Most of their guests were friends of them both, acquaintances from Sussex who would happily drive all the way across to Somerset to enjoy what were becoming known as typical Dashwood weekends. Weekends where they knew they would be sure to have fun.
The Dashwoods had laid out a fine lawn tennis court in what had been just a patch of wilderness the far side of the Kissing Garden, so the summer weekends were normally taken up with energetic games of mixed doubles and histrionic games of what was soon dubbed Dirty Croquet on the formal lawns in front of the house.
These gatherings generally left Amelia in a state of pleasant exhaustion by the time their guests had left on Monday morning, and it was to one of them that George suddenly decided to invite his publisher, Jack Cornwall, a man Amelia hardly knew.
On first sight he seemed strangely unaesthetic for a man of letters, a strong but stocky individual with a heavy face and a seemingly permanent frown. He wore heavily framed spectacles with very thick tinted lenses which because they were to correct short sight made his eyes look small. In fact, on the rare occasions when he took his spectacles off, he was revealed as having large, dark and very kindly eyes, quite at odds with the pugnacious set of his face.
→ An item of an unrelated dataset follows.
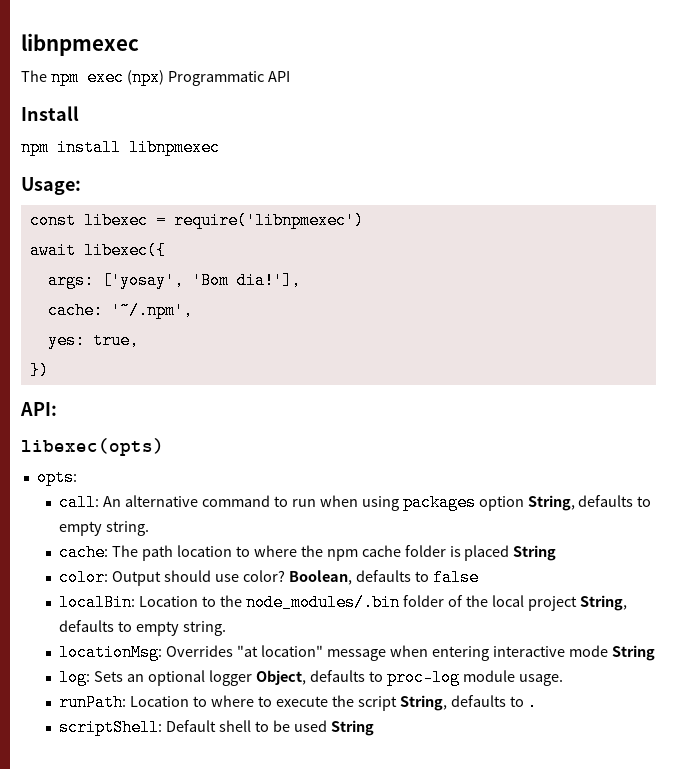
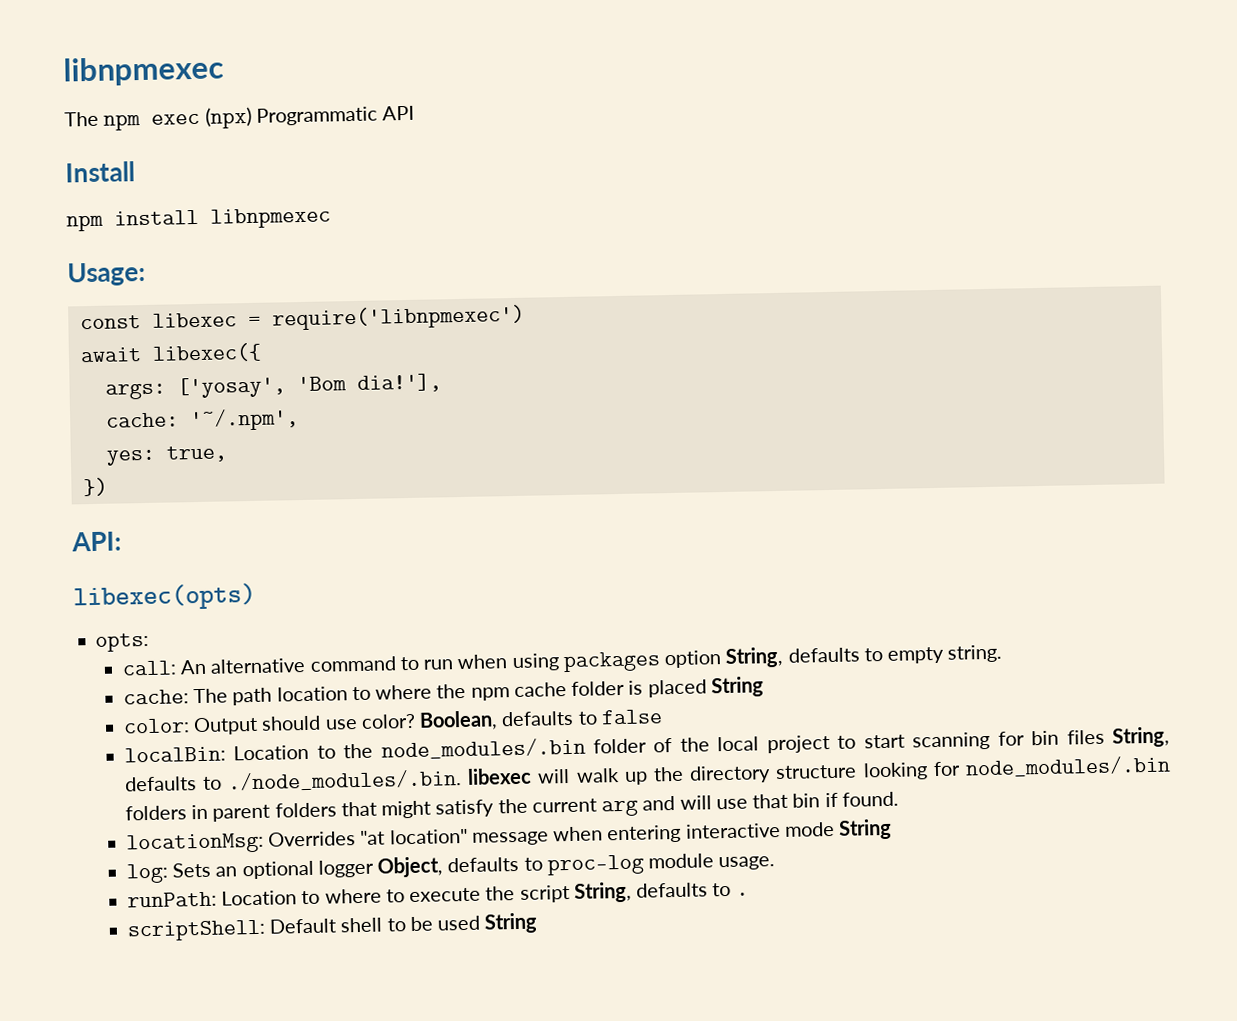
[579,595,627,611] [59,620,227,636] String, defaults to empty string. -> [837,726,1170,751] [123,755,1171,792] [124,791,899,822] to start scanning for bin files String, defaults to ./node_modules/.bin. libexec will walk up the directory structure looking for node_modules/.bin folders in parent folders that might satisfy the current arg and will use that bin if found.

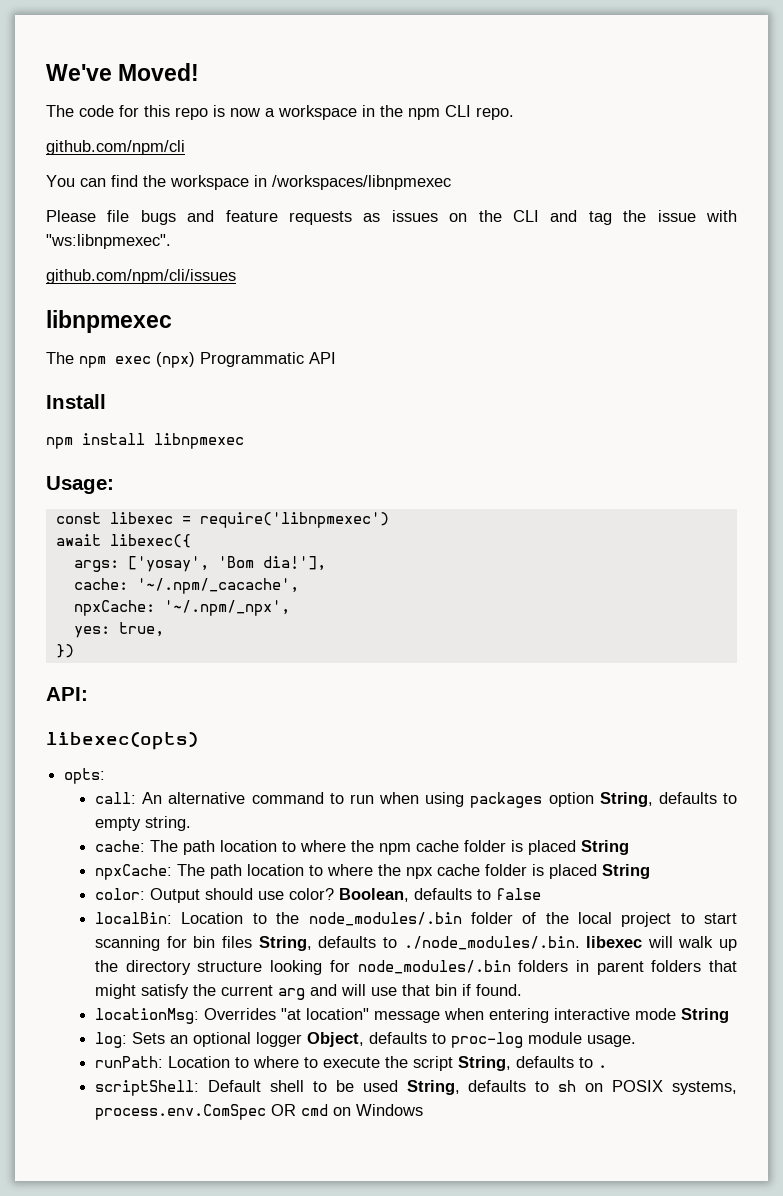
(63, 71) none -> [46,63,200,81] [46,105,514,120] [46,140,185,155] [46,175,451,190] [46,210,737,225] [46,234,171,249] [46,269,236,284] We've Moved! // The code for this repo is now a workspace in the npm CLI repo. // github.com/npm/cli // You can find the workspace in /workspaces/libnpmexec // Please file bugs and feature requests as issues on the CLI and tag the issue with "ws:libnpmexec". // github.com/npm/cli/issues //
[189,408,299,432] '~/.npm', -> [136,578,299,594] [73,600,290,616] '~/.npm/_cacache', // npxCache: '~/.npm/_npx',
(764, 687) none -> [95,864,651,880] // npxCache: The path location to where the npx cache folder is placed String
[484,912,539,934] String -> [406,1080,738,1095] [95,1104,424,1120] String, defaults to sh on POSIX systems, process.env.ComSpec OR cmd on Windows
Nor was he very communicative, at least not with Amelia.
‘He’s a very shy man, that’s all,’ George explained to Amelia when she reported on his publisher’s odd behaviour. ‘He doesn’t have children of his own and he always says they frighten him.’
‘Well, I’m not sure about children frightening him, but he certainly frightens the pants off them.’
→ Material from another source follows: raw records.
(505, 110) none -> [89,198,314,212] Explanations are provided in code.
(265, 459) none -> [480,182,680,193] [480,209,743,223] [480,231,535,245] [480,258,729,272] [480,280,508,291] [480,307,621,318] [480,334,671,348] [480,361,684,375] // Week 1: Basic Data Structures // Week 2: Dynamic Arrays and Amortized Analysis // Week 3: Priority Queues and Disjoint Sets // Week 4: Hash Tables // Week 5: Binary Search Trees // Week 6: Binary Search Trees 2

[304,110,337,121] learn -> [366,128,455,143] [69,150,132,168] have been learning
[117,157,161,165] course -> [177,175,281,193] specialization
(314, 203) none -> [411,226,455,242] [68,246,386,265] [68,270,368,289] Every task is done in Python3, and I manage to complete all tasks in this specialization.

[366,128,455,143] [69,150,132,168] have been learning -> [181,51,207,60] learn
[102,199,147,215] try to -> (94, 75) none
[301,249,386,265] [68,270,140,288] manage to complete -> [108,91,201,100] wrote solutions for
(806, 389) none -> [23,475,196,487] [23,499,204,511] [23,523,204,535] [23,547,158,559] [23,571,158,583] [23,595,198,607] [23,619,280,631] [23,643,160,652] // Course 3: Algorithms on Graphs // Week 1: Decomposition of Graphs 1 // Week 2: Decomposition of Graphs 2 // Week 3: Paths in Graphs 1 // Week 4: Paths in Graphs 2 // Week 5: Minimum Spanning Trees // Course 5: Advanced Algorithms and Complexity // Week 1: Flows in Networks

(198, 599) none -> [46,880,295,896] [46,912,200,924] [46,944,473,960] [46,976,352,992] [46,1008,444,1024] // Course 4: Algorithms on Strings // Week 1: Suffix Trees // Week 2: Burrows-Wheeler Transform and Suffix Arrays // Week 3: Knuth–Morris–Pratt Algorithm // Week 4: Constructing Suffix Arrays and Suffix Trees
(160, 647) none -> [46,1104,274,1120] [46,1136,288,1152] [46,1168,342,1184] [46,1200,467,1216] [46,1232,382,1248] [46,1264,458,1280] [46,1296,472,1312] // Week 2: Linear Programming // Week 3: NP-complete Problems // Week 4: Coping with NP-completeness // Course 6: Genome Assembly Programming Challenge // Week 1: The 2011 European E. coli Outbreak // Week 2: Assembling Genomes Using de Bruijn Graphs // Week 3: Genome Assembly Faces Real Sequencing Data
His apparent virtues were his perfect manners, his undoubted mental brilliance, his immaculate sense of dress and his extraordinarily beautiful voice, a voice so seductive that Amelia had no difficulty in believing George when he told her Jack was married to one of the most desirable women in London.
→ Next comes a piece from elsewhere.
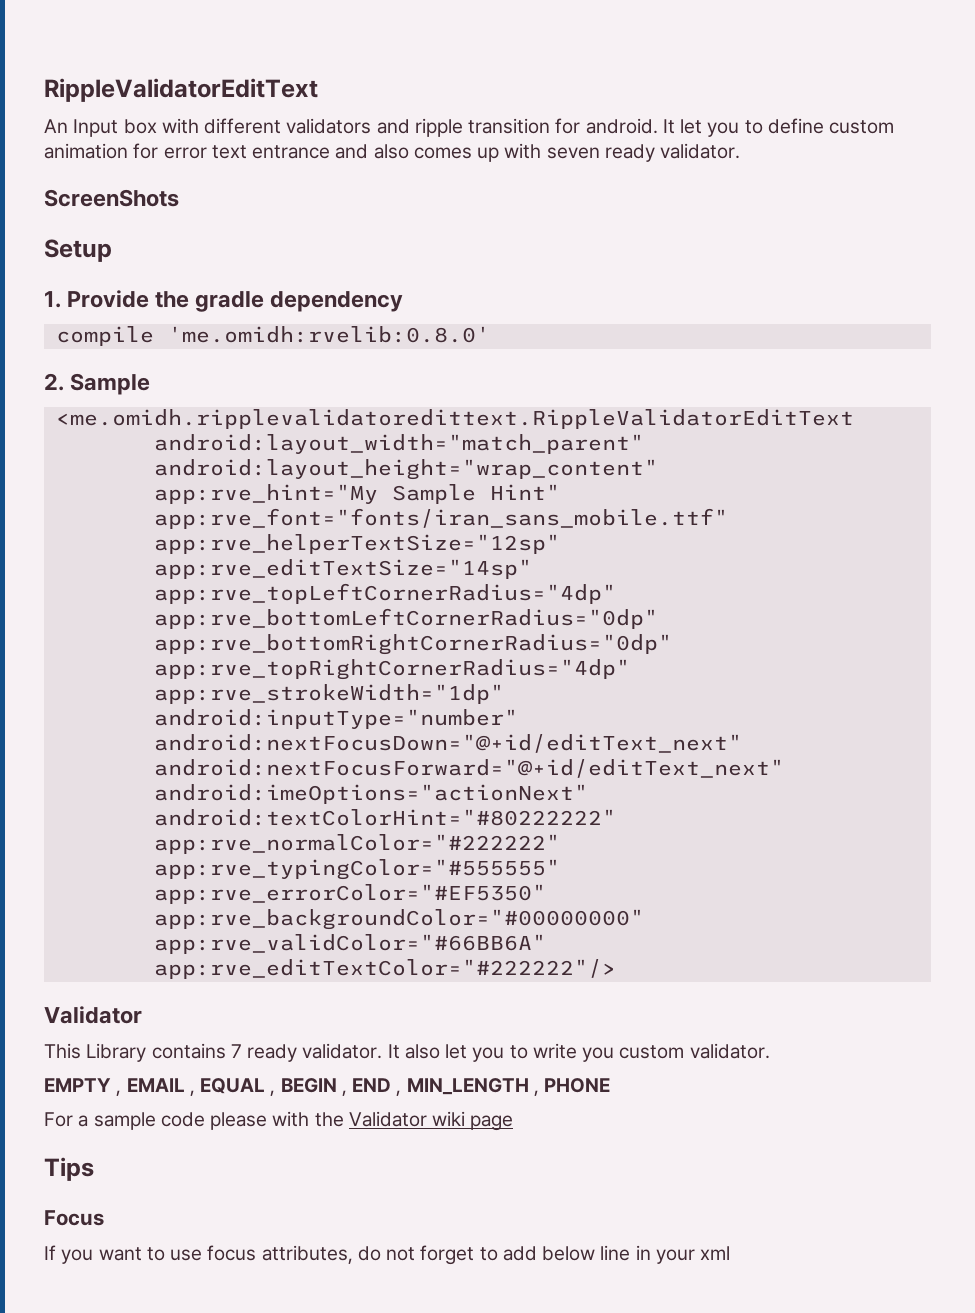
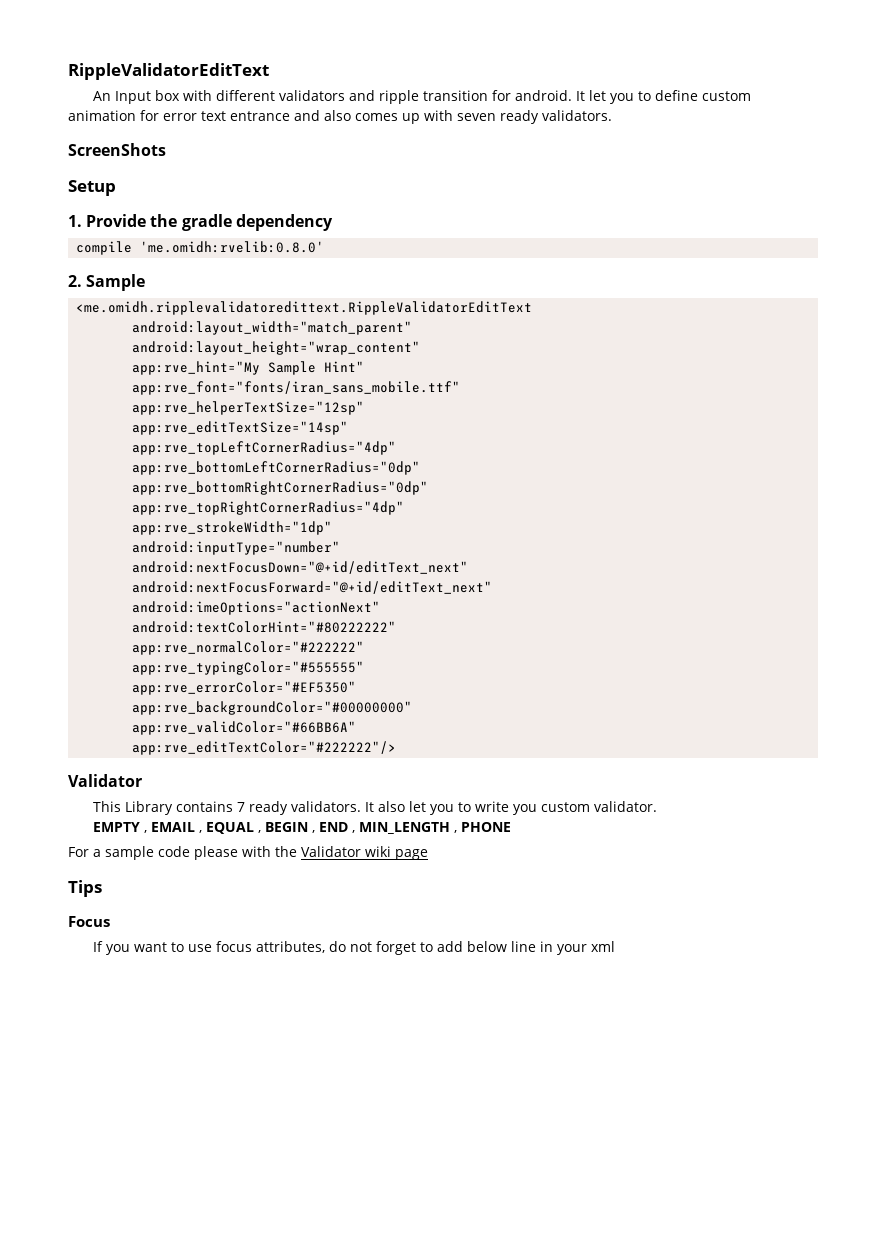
[660,143,741,159] validator. -> [542,110,612,121] validators.
[302,1043,383,1059] validator. -> [290,801,361,812] validators.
Even so, on their initial encounters, she could not establish any sort of rapport. Usually she had no difficulty in dealing with any of George’s male friends, since she liked the company of men as much as George enjoyed the company of women. Not Jack Cornwall. He was fastidiously polite, extremely interested in her horticultural skills, admiring of what she had managed to do with what had been nothing more than a set of ruins, and appreciative of what was put in front of him at the table, but other than that he appeared to have no interest in Amelia at all. By the end of the first day of his visit Amelia had stopped trying, keeping out of his and George’s way as much as possible and preserving the formalities as best she might whenever their paths collided.
‘You don’t seem to like Jack much,’ George observed after their guest had left. ‘Did you argue or something? He’s normally a very amicable chap. Taciturn, I agree. But usually amicable.’
‘I like Jack. It’s just that Jack doesn’t appear to like me.’
‘Ah.’ George smiled. ‘If that was the impression he gave you, Amelia, he likes you all right.’
Jack began to be asked down to The Priory regularly after that, eventually bringing his wife. On that first joint visit Miranda Cornwall proved herself to be not only the beauty she was rumoured to be but an expert tennis player. Amelia, who was no beginner, simply could not live with her on court.
‘Something tells me you’ve played this game before,’ Amelia laughed after the game as they sat drinking lemonade. ‘And I have a rather wicked idea. Would you like to make a few bob? And help me get my own back on a chum?’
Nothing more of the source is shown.